À dix jours de l'examen du projet de loi Santé en séance publique au Sénat, la commission des affaires sociales de la chambre haute a adopté un amendement visant à limiter à trois ans la durée totale des remplacements de médecins.
Selon le Dr Yannick Schmitt, président du Regroupement autonome des généralistes jeunes installés et remplaçants (ReAGJIR), « le remplacement rend plus de services qu'il ne crée de problèmes », explique-t-il au Généraliste.
Quelles seraient les conséquences d’une limitation à trois ans de la durée des remplacements ?
Dr Yannick Schmitt : Aujourd’hui, dès qu’il y a une absence, pour des congés, des formations ou autres, les remplacements assurent une grande partie de la continuité de l’accès aux soins. Or, on voit bien que le nombre de remplaçants n’est pas suffisant car beaucoup de médecins n’en trouvent pas aujourd'hui. Une limitation de la durée autorisée de remplacement ne ferait qu’accentuer cette situation. Et le médecin installé devrait donc fermer le cabinet sans proposer de solution à ses patients, alors que le code de déontologie les y oblige. Ou alors on estime que les médecins ne devraient plus prendre de congés, ce qui ne va pas non plus fonctionner très longtemps, étant donné l’épuisement professionnel dont sont victimes de nombreux confrères.
Y a-t-il un risque réel que cet amendement soit retenu ?
Dr Y. S. Le gouvernement s’est exprimé en défaveur de cet amendement, nous espérerons donc qu'il sera retiré à l’issue de l’examen de la loi Santé par le Sénat. Maintenant, je ne peux pas présumer de la décision des sénateurs.
La limitation de la durée de remplacement a déjà été soulevée par le passé. S'agit-il selon vous aujourd'hui d'une préoccupation du ministère ?
Dr Y. S. Pas du tout. Tout simplement parce que les remplaçants sont finalement assez peu à exercer leur activité (8 023 en médecine générale en 2017 selon le Cnom, NDLR). Surtout, ils le font sur une période bien donnée de leur carrière — plutôt au début ou à la fin. Le remplacement rend beaucoup plus de services qu'il ne crée de problèmes, si tant est que ça pourrait en créer. Quand on pose la question aux confrères, ils déclarent en général effectuer entre un et trois ans de remplacement, parfois un peu plus.
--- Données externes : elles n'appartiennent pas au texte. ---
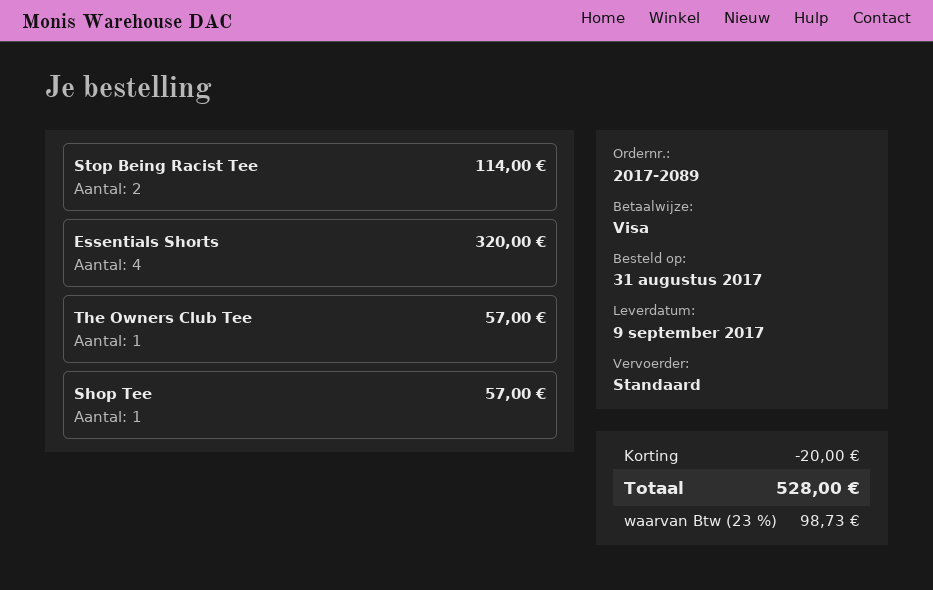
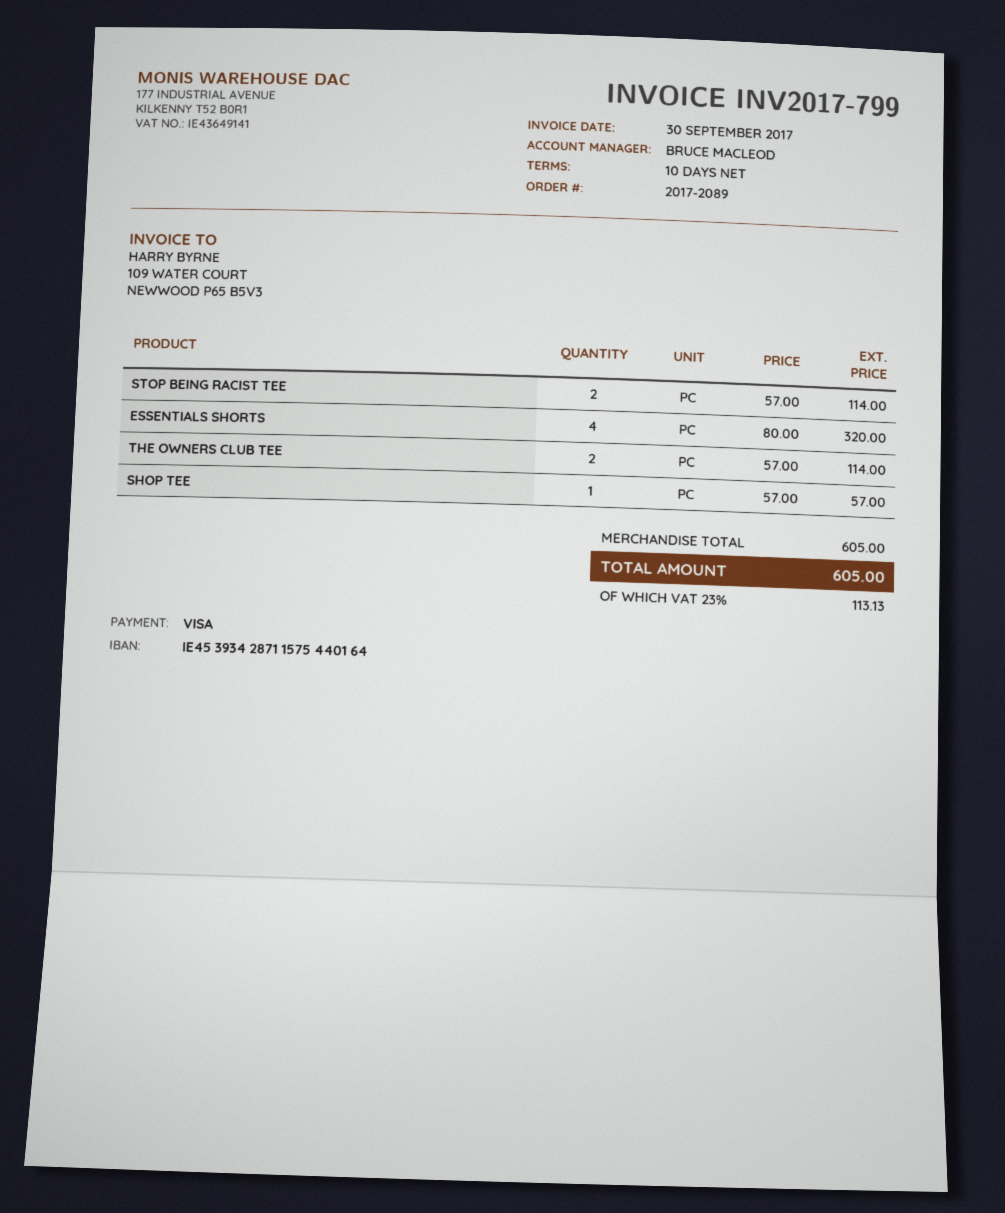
The Owners Club Tee: 1 for 57.00 -> 2 for 114.00
discount: 20.00 -> none
tax: 23% = 98.73 -> 23% = 113.13
total: 528.00 -> 605.00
Cette limitation ne changerait probablement rien au nombre d’installations. Sauf qu’il y a un risque majeur : celui de remettre en cause la liberté d’exercer son métier comme on le souhaite et de détourner par conséquent encore un peu plus les jeunes de l’exercice libéral.
Pourquoi certains souhaitent empêcher les médecins de remplacer plus de trois ans ?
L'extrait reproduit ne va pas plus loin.